遠くでドォンッと音が響いたかと思うと、驚いた鳥達が木々を揺らして飛び立つ。
少し不安になりながらレイドが向かった方角を見つめていると、一匹の竜がこちらへ飛んできたのだ。
「おいおい、まさかあれって…!」
それは風を巻き起こしながらゆっくりとわたし達の前へ降り立った。
太陽の光に透ける水色の鱗と、大きな身体。今までに見た竜達にはなかった鯰のような髭。
そして、輝く金色の瞳。
間違いない、この美しい竜こそ湖の主だ。
そして、その背に乗っているのは…。
「待たせてしまってすみません。ただいま戻りました。」
「レイド!」
無事に帰ってきたことに安堵して、竜の背から降りた瞬間に抱き付いた。
案内役の竜を通して見たこともない色付きへ勝手に信頼を抱き、竜を愛するレイドならきっと大丈夫だと思ってはいたけれど、何もなくて本当によかった。
背中をポンポンと軽く叩かれて離れると、レイドがずぶ濡れなことに気が付いた。

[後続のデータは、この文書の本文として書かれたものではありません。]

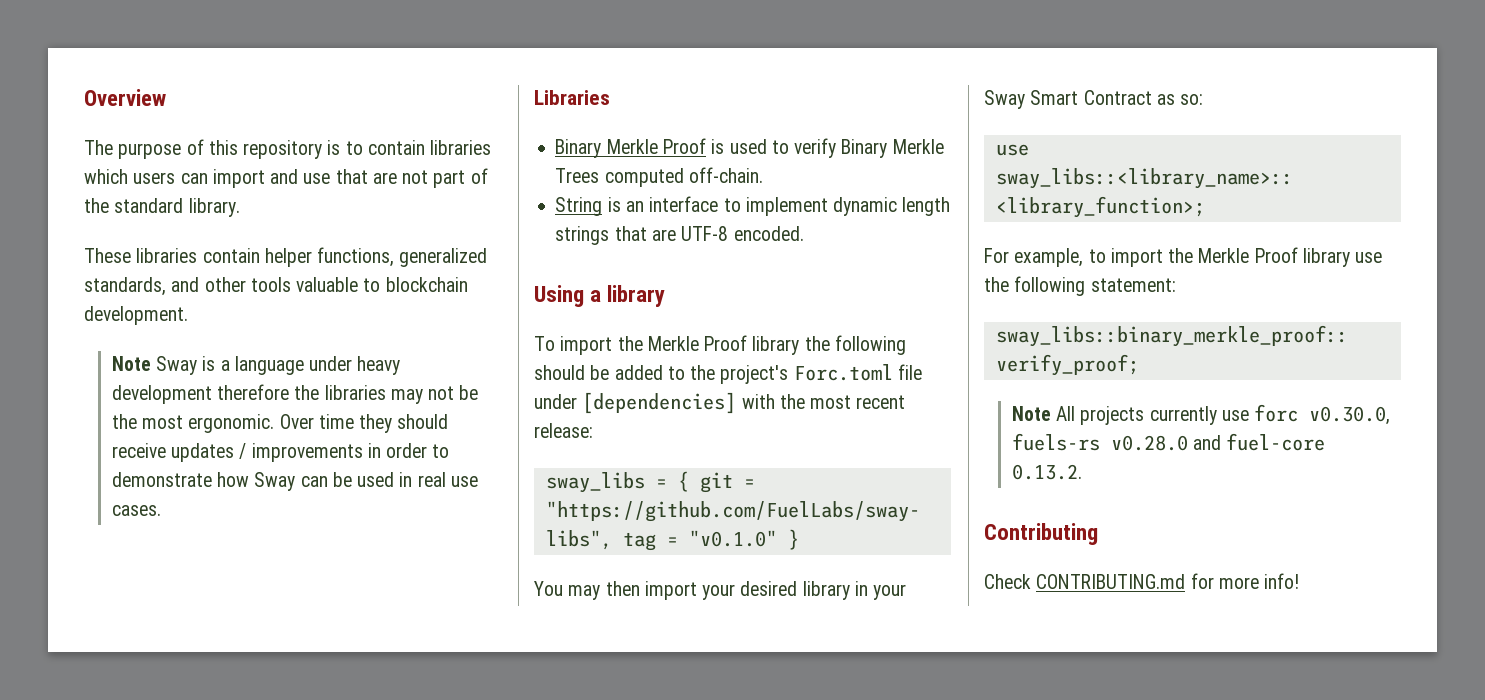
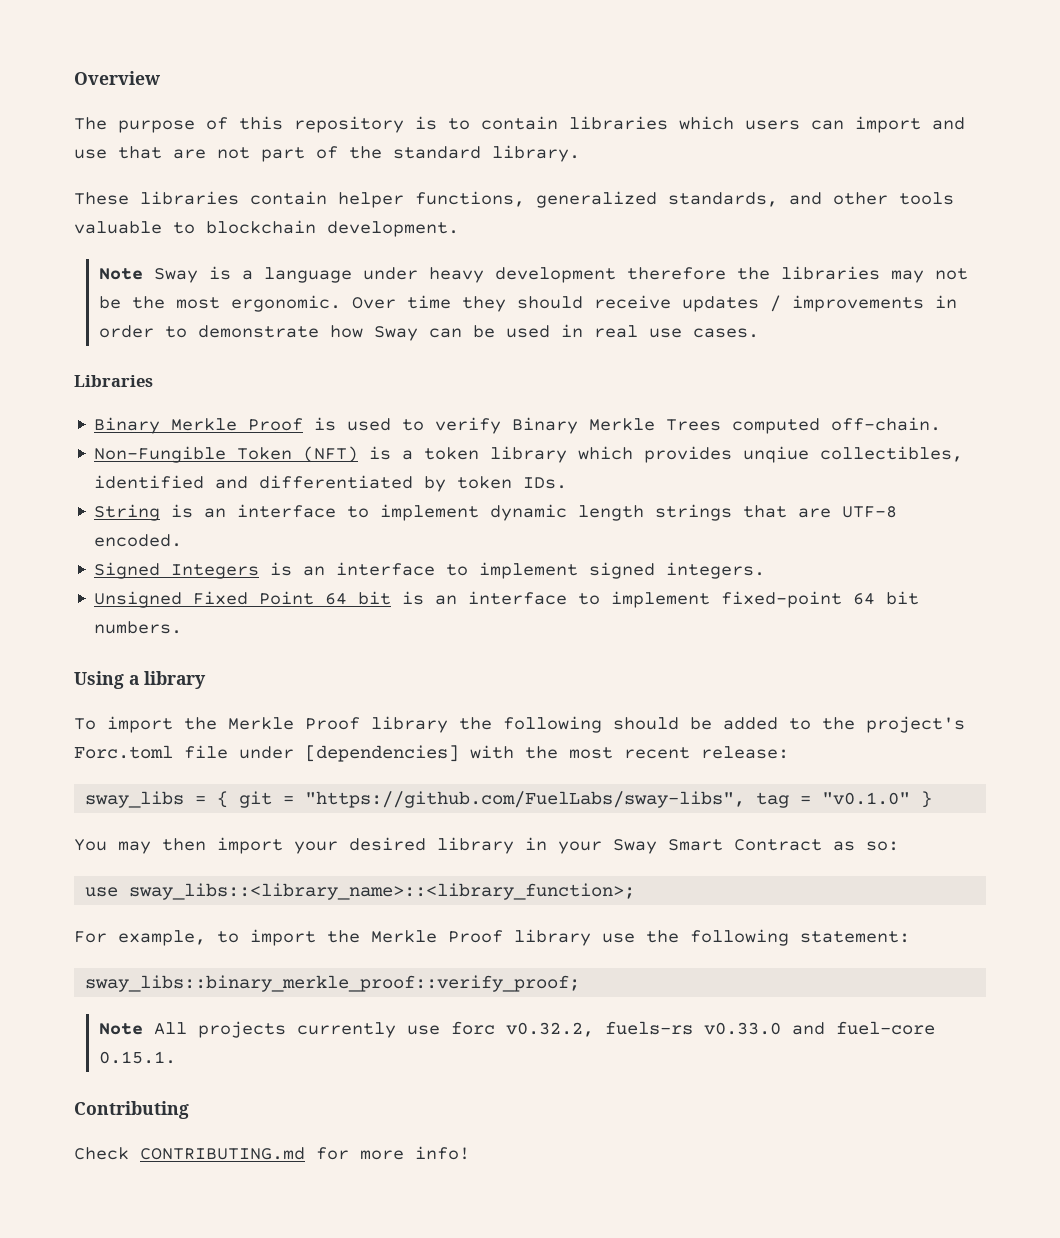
(763, 175) none -> [94,446,964,463] [94,475,568,492] // Non-Fungible Token (NFT) is a token library which provides unqiue collectibles, identified and differentiated by token IDs.
(804, 233) none -> [94,562,766,579] [94,591,920,608] [94,621,183,634] // Signed Integers is an interface to implement signed integers. // Unsigned Fixed Point 64 bit is an interface to implement fixed-point 64 bit numbers.
[1309,406,1391,425] [1011,433,1188,451] v0.30.0, fuels-rs v0.28.0 -> [506,1021,782,1037] v0.32.2, fuels-rs v0.33.0
[1011,464,1082,480] 0.13.2. -> [99,1051,177,1064] 0.15.1.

そういえば抱き付いた身体も冷たかった。
「大丈夫?まさか湖に落ちたの?」
「落ちたというか落とされたな。そのお陰でこの竜に会うこともできたが。」
レイドの視線の先はいわずもがな湖の竜。互いを慈しむ優しい目。ああ、素敵ね。レイドはこの竜と絆を結んだんだわ。
「…本当に今年の新人は規格外だな…。」
大切な人に大切な存在ができたことが嬉しくてニコニコしていると、フォードさんの呆れたような声が聞こえたのだった。